As we arrived at the cinema, me carrying the nappy bag and the wriggly girl and hanging on to Arran as he tried to spin around the pillars at the entrance, I saw a family coming out of the doors of the cinema. Mum, dad, two boys. The youngest boy was crying and the older boy was confused and asking 'but why can't we go and see our film?' with the parents explaining that there were no tickets left, with a mixture of apology and curtness. Not wanting their children to be upset, because it was making them feel rubbish.
In that moment I knew exactly how that would feel - to promise your children a treat, get there full of excitment and then not be able to deliver. Such a silly thing - but you feel like you've let them down and their disappointment physically hurts, and no matter what alternative treat you arrange, you still kick yourself all day. I've done similar with a steam train ride and getting the date wrong.
Fortunately for this family (but not fortunately for my friends), I had been supposed to meet a friend and her two children at the cinema, but she had become poorly that morning and wasn't able to meet us. Plus - knowing how booked up these Kids Club showings get - I had paid for all of our tickets online the night before. I was so delighted to be able to stop the family on the way out and offer them the spare tickets, so that at least the dad and boys could go back in (and he bought me a big popcorn, bless him!)
So that was my first 'parental empathy' moment of the day.

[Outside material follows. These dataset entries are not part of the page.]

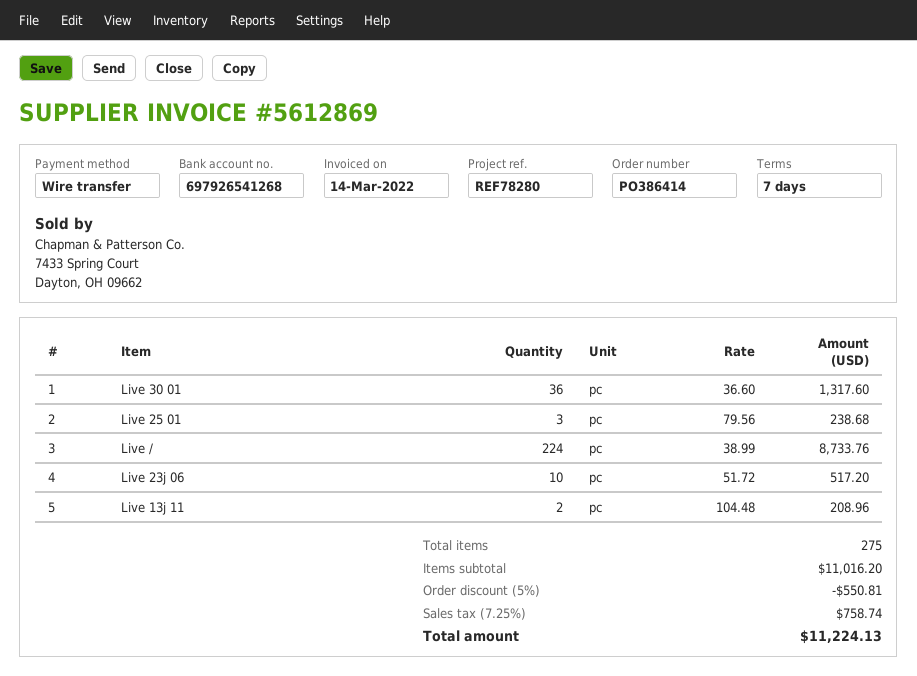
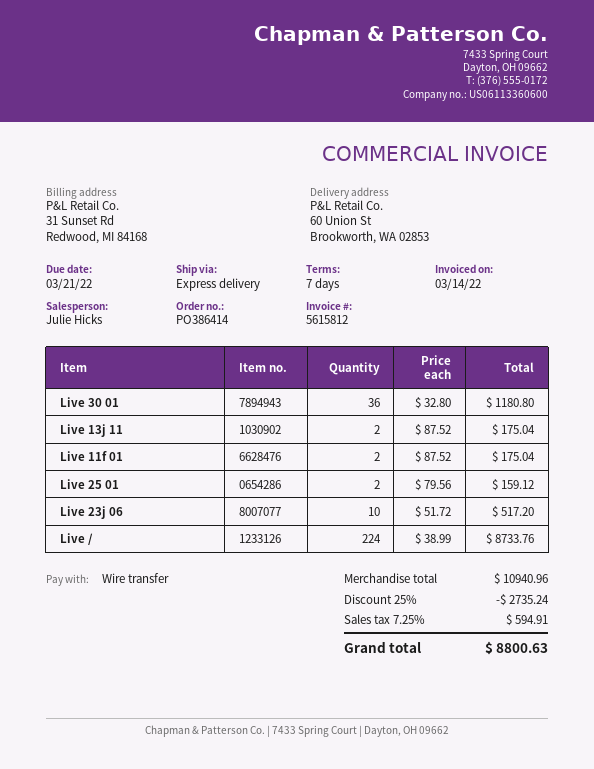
invoice number: 5612869 -> 5615812
Live 30 01: 36 x 36.60 = 1317.60 -> 36 x 32.80 = 1180.80
Live 25 01: 3 x 79.56 = 238.68 -> 2 x 79.56 = 159.12
Live 13j 11: 2 x 104.48 = 208.96 -> 2 x 87.52 = 175.04
Live 11f 01: none -> 2 x 87.52 = 175.04
subtotal: 11016.20 -> 10940.96
discount: 5% = 550.81 -> 25% = 2735.24
tax: 7.25% = 758.74 -> 7.25% = 594.91
total: 11224.13 -> 8800.63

The second one was a memory of my own parents. When we went into the cinema, Arran was in a funny mood. I'd chosen the film especially for him (Pirates in an Adventure with Scientists - the Aardman animation one - it was fab) as he loves pirates, but almost before it started he began to say 'I want to go home'. Then during the film he repeatedly whined and asked to go home, and at several points he started to cry a little. The film wasn't at all scary (and he said he wasn't scared) so I didn't leave because Eilidh - the one I had been worried about - was transfixed, sitting with huge eyes and saying breathily, 'WOW! PIRATES!'
I spent most of the film with an arm around him, trying to engage him in the film, and ended up putting Eilidh on his seat and cuddling him on my lap. When he said he wanted to go home, I asked him why and he said, 'Because I love my home'. When I asked him why he didn't like the film he said 'Because it's not my favourite' and that was all I could get. He was just not in the right place for it.

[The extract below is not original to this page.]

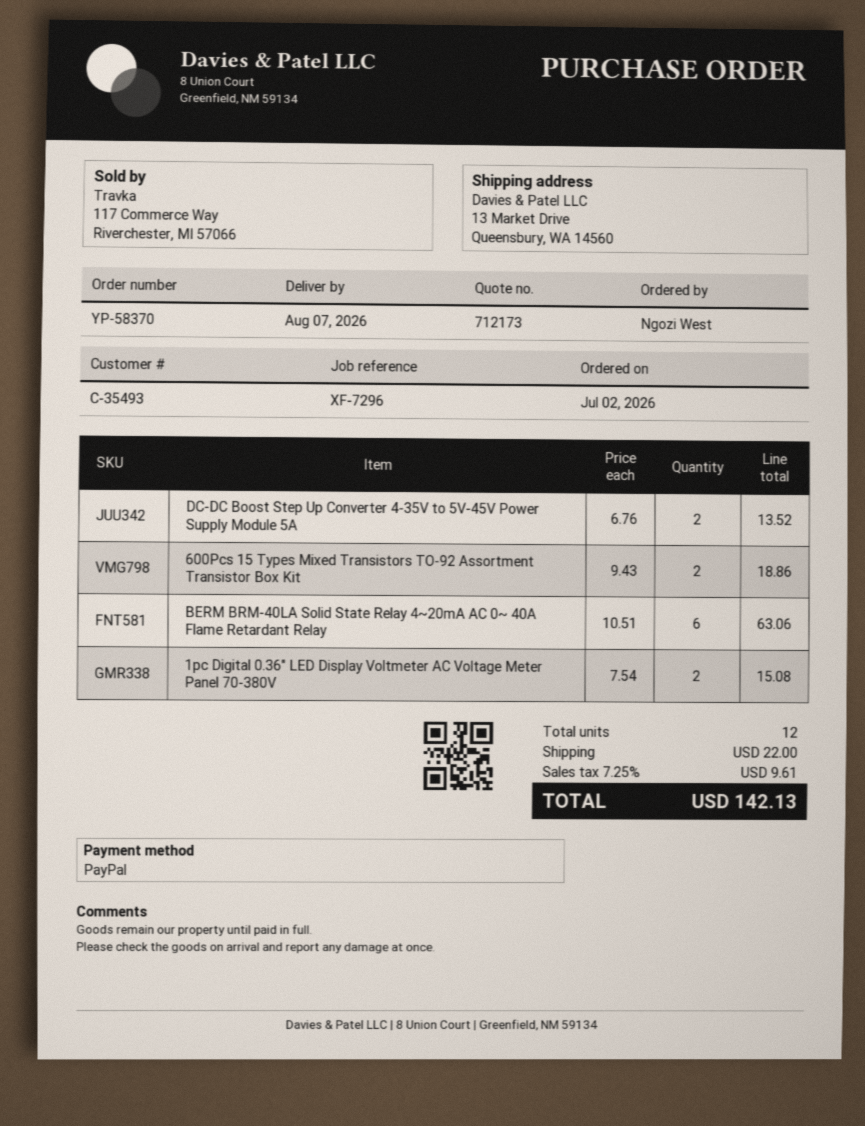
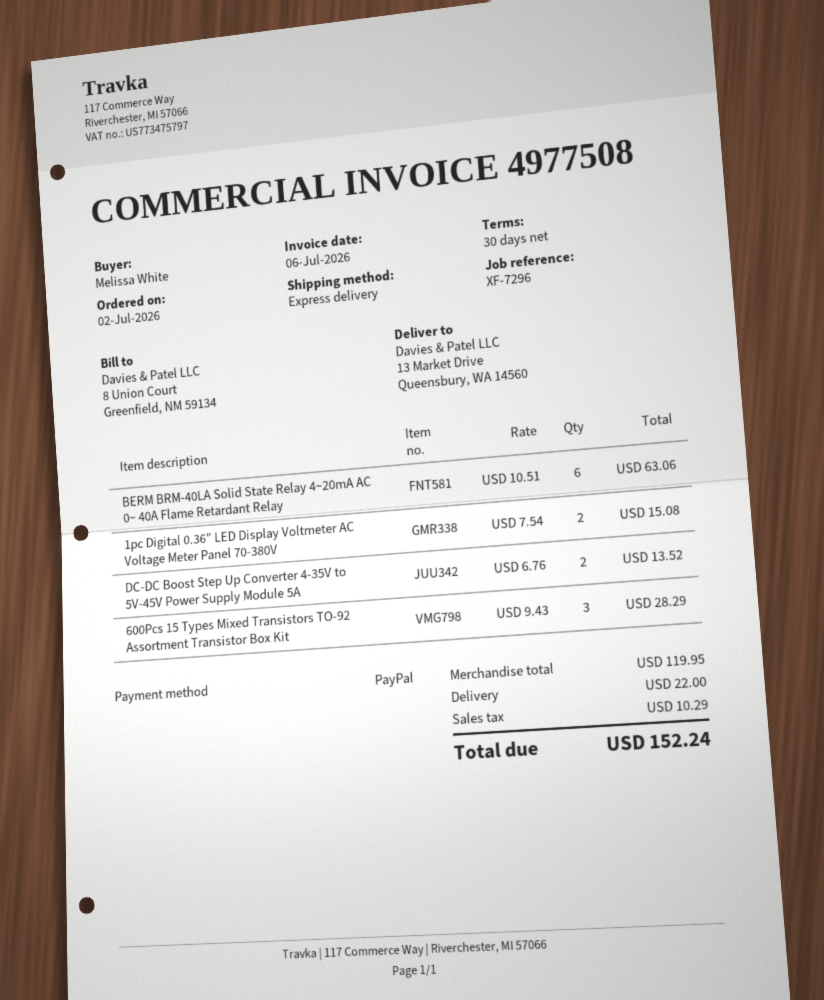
ordered by: Ngozi West -> Melissa White
600Pcs 15 Types Mixed Transistors TO‑92 Assortment Transistor Box Kit: 2 x 9.43 = 18.86 -> 3 x 9.43 = 28.29
tax: 9.61 -> 10.29
total: 142.13 -> 152.24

At first, I felt a little bit irritated. Taking two small children out on my own is something I'm used to, but it's still hard work and I had done this primarily as a treat for him.
Then I remembered something from my own childhood. My mum and dad had taken us to a local town and there was a rollerblading disco on. They had paid for blades for my sister and I to go in, but when we got in there it was really loud music, nothing to hang onto (it was just a sports hall type thing) and loads of kids whizzing all over the place. My sister and I had never skated before. She's more confident than me so she gave it a good go, but I came out really quickly, was coaxed back in and then came out again. My sister joined me, and my mum got irritated with us for 'not trying'. At the time I remember feeling cross with her for not understanding that it was scary in there, and for seeming to 'push' us into doing something we didn't want to do.

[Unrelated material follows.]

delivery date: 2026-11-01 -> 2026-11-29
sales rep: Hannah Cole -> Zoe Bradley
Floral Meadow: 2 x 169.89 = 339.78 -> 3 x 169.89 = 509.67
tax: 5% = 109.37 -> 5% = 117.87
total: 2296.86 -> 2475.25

Now I understand - they had obviously found out about this roller disco and thought it would be a nice treat. They'd got us ready, driven us to this place, paid out money (which there wasn't masses of in my family) and we had been such wet blankets about it all. Other children were skating around confidently and they were thinking 'Why can't our children be confident too? Why can't they just enjoy this nice treat we're giving them?'
It's hard being a parent sometimes. Thinking back to that small incident, that they probably don't remember, fills me with empathy for them. I want to tell my young self to say to them, 'Thank you for trying to give us this lovely treat. It's nobodys fault that it's not quite working how you planned, but I am grateful' - but of course I wasn't then. I am now.
I also feel really lucky that I get to both empathise with them and with my children, through a strong memory of what it was like to be a child, so that I was able to squash the irritation, give my boy a big cuddle and realise that he just felt how he felt and it was a shame, but it wasn't anybody's fault. And then go for a big fat Happy Meal afterwards.